Mathematicians from RUDN University and the Free University of Berlin proposed a new way of using neural networks for working with noisy high-dimensional data
The restoration of the probability distribution of observed data by artificial neural networks is the most important part of machine learning. The probability distribution not only allows us to predict the behaviour of the system under study, but also to quantify the uncertainty with which forecasts are made. The main difficulty is that, as a rule, only the data are observed, but their exact probability distributions are not available. To solve this problem, Bayesian and other similar approximate methods are used. But their use increases the complexity of a neural network and therefore makes its training more complicated.
RUDN University and the Free University of Berlin mathematicians used deterministic weights in neural networks, which would help overcome the limitations of Bayesian methods. They developed a formula that allows one to correctly estimate the variance of the distribution of observed data. The proposed model was tested on different data: synthetic and real; on data containing outliers and on data from which the outliers were removed. The new method allows restoration of probability distributions with accuracy previously unachievable.

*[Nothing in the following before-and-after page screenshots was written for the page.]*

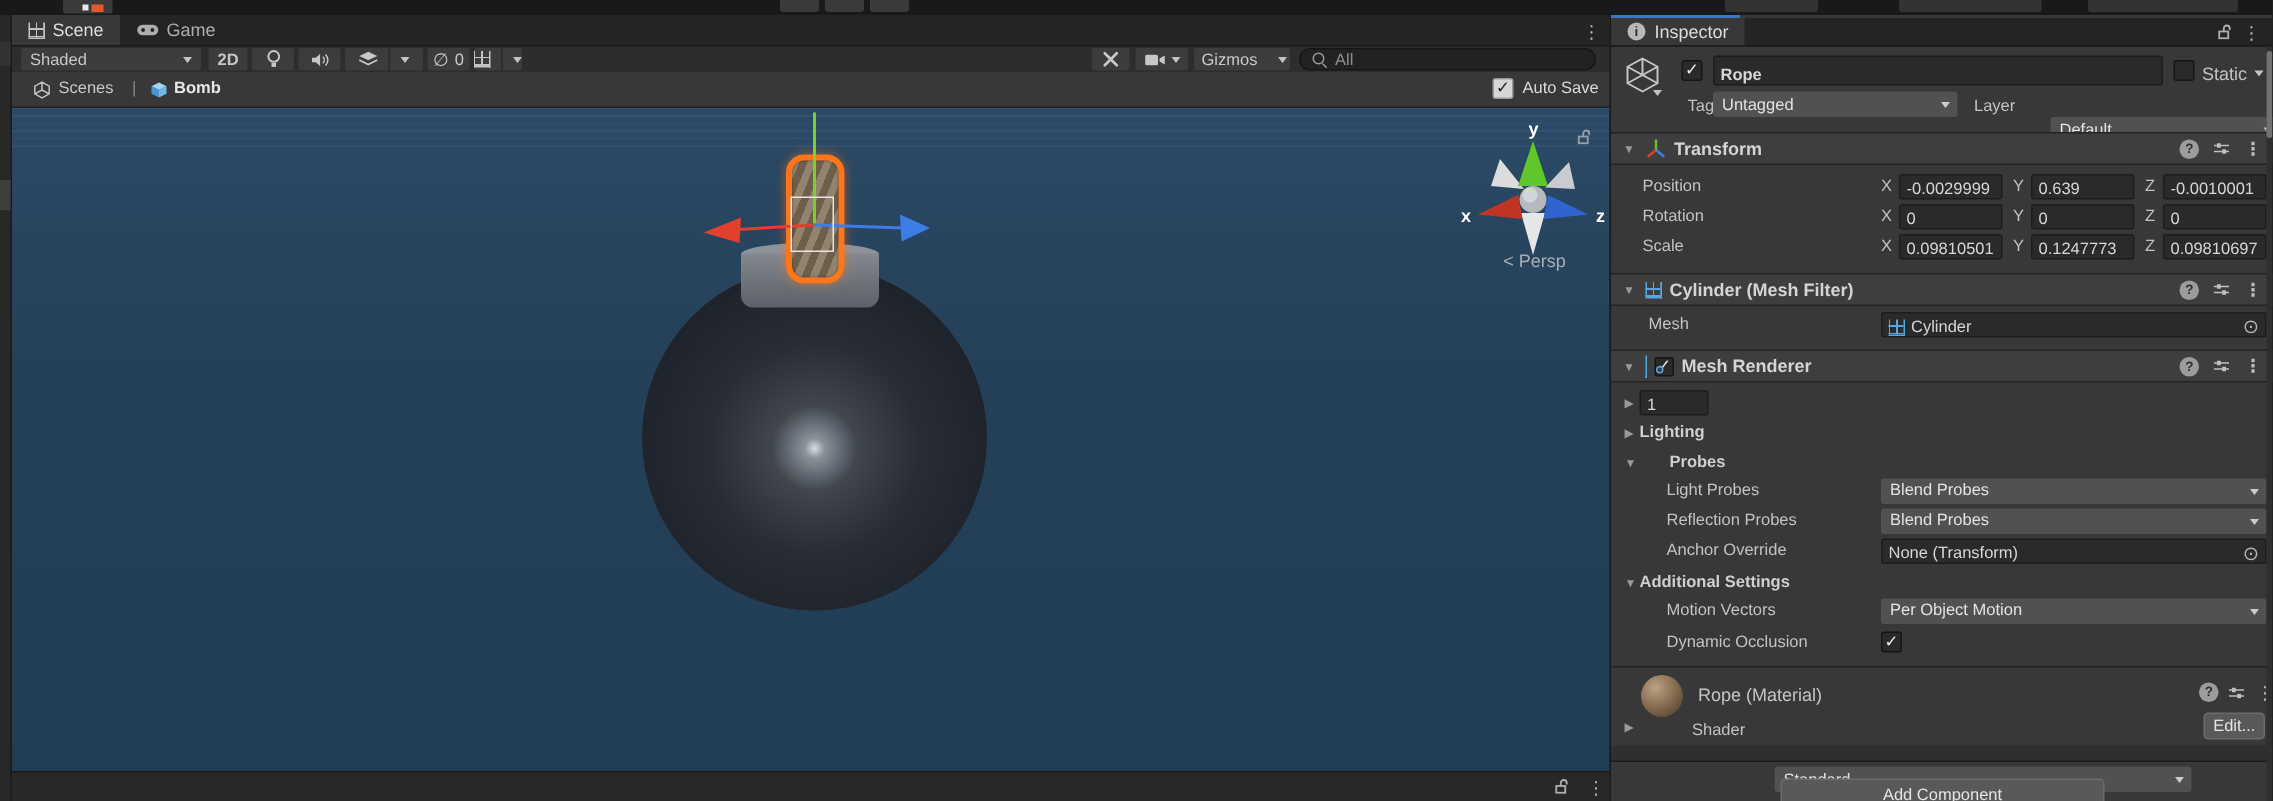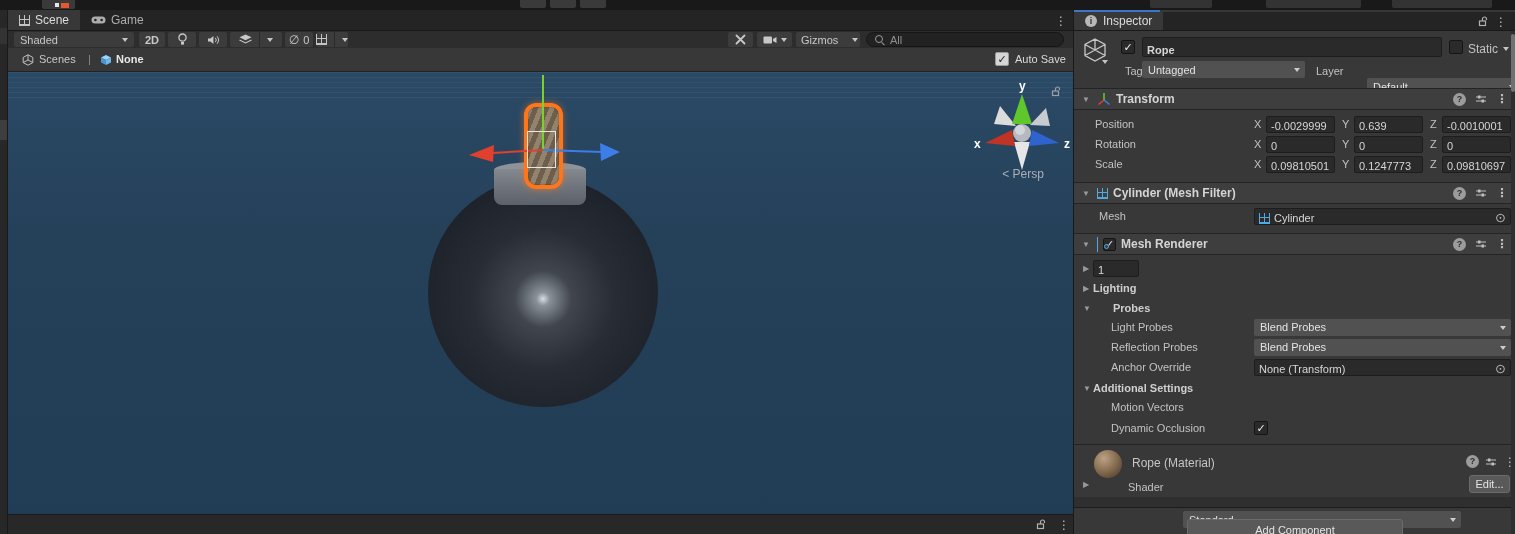"None" span.abs { text: None -> Bomb }
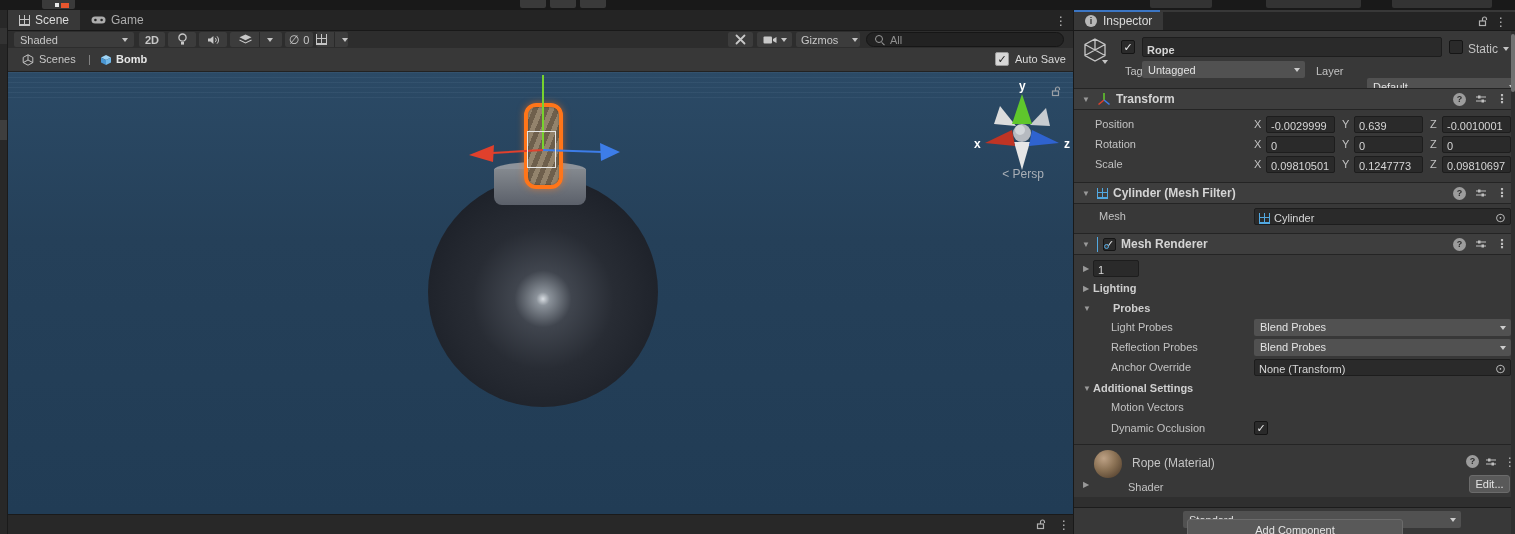"Per Object Motion" span.dd { html: none -> <span> <span>Per Object Motion</span> </span> }
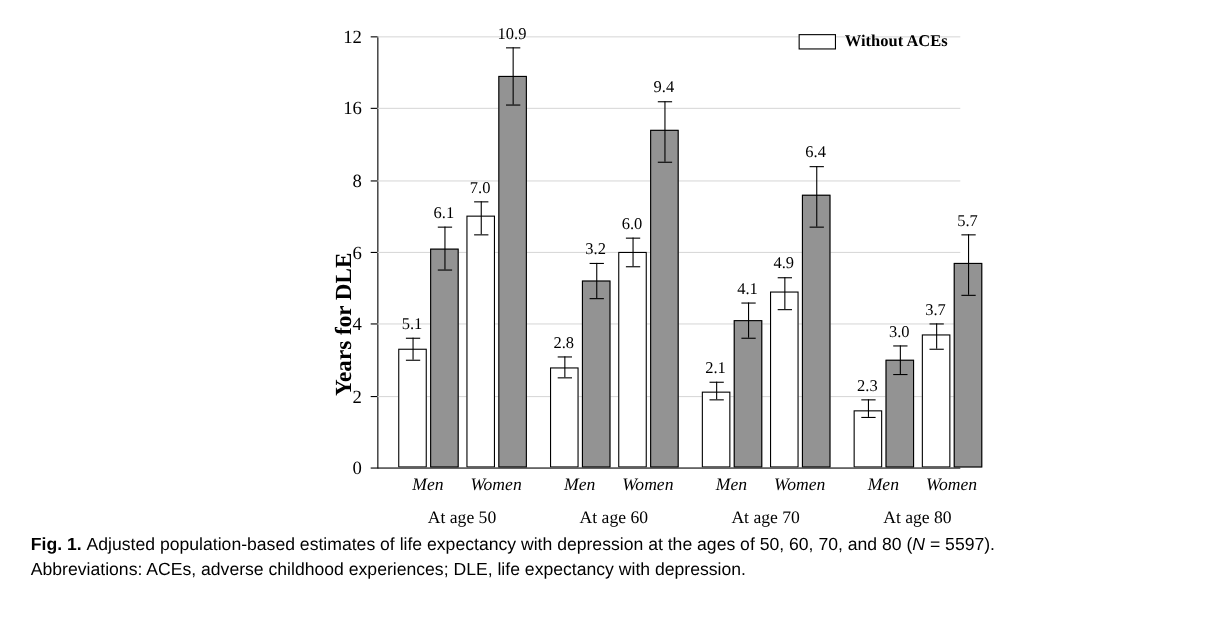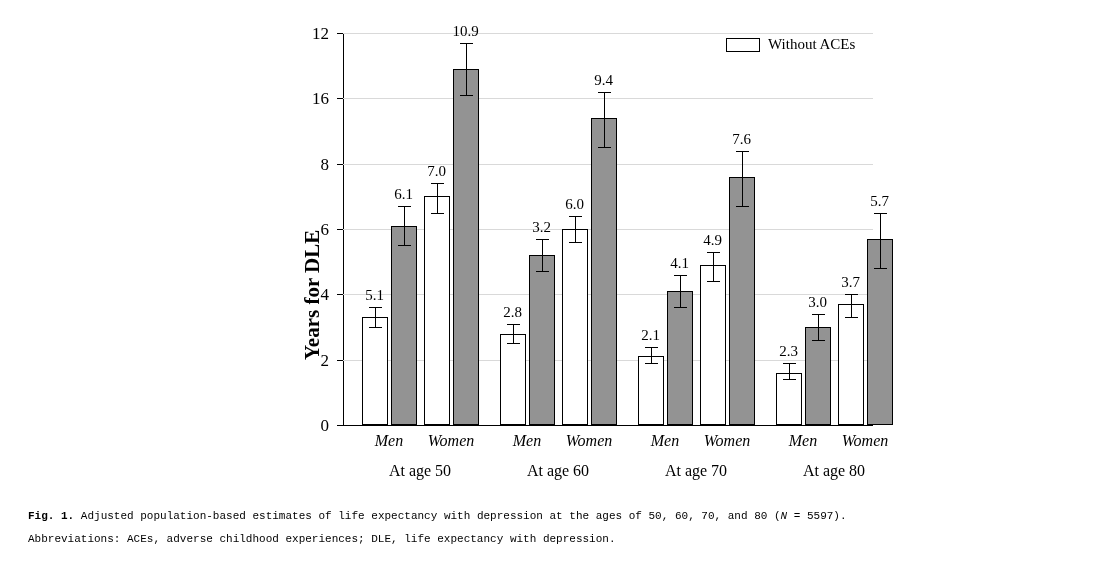"Without ACEs" .legend-row { align-items: flex-end -> flex-start; font-weight: none -> bold }
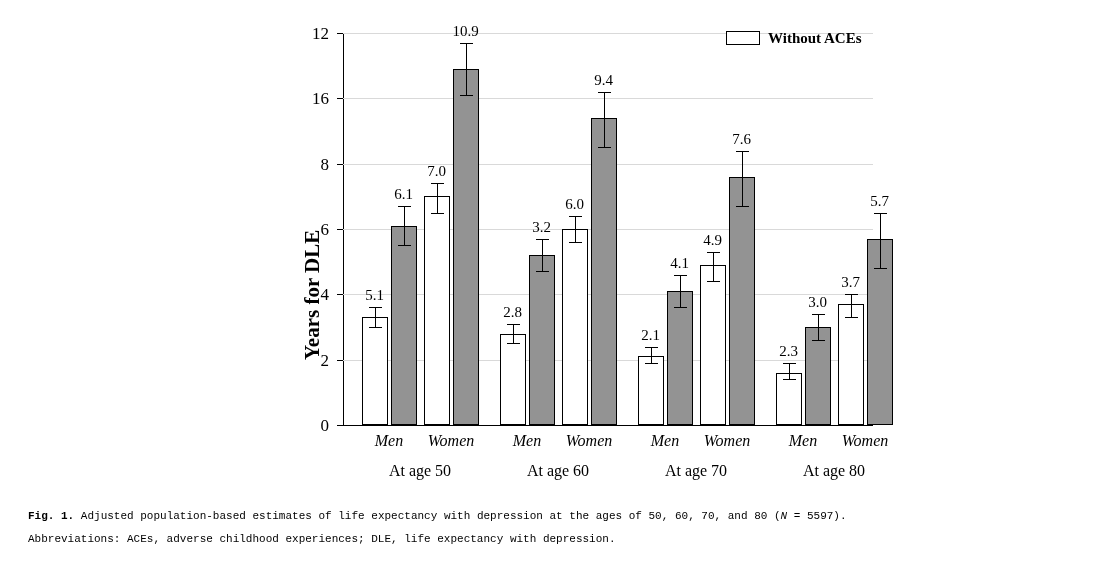"7.6" div.bar-value { text: 7.6 -> 6.4 }
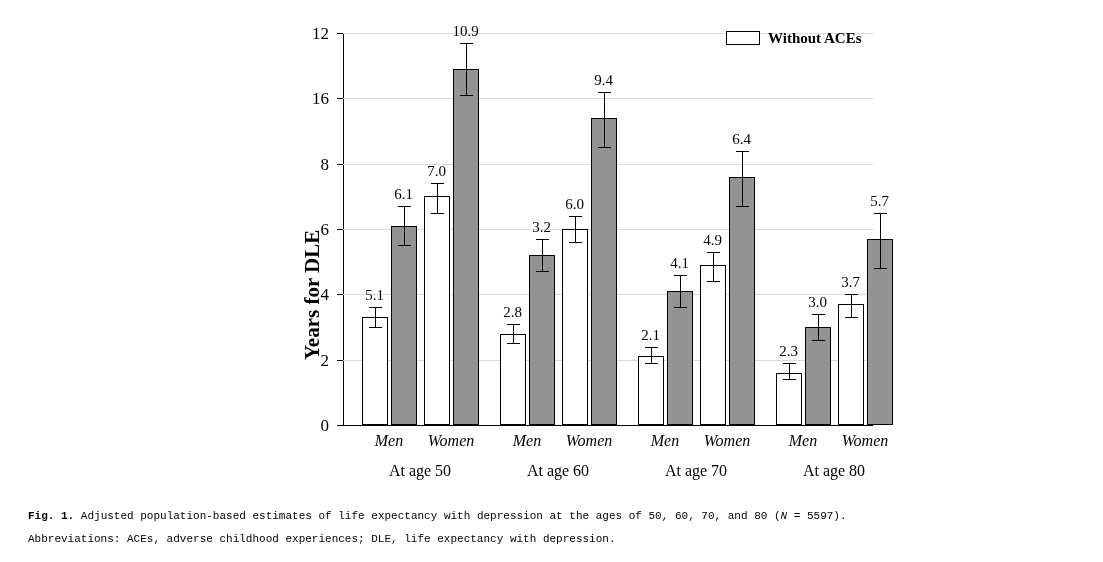"Fig. 1. Adjusted population-based" .caption { font-family: Liberation Mono, monospace -> Liberation Sans, sans-serif; font-size: 11px -> 16px; top: 505px -> 484px }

The mathematicians of RUDN University and the Free University of Berlin used deterministic weights for neural networks and used the networks outputs to encode the distribution of latent variables for the desired marginal distribution. An analysis of the training dynamics of such networks allowed them to obtain a formula that correctly estimates the variance of observed data, despite the presence of outliers in the data. The proposed model was tested on different data: synthetic and real. The new method allows restoring probability distributions with higher accuracy compared with other modern methods. Accuracy was assessed using the AUC method (area under the curve is the area under the graph that allows making assessment of the mean square error of the predictions depending on the sample size estimated by the network as “reliable”; the higher the AUC score, the better the predictions).
The article was published in the journal Artificial Intelligence.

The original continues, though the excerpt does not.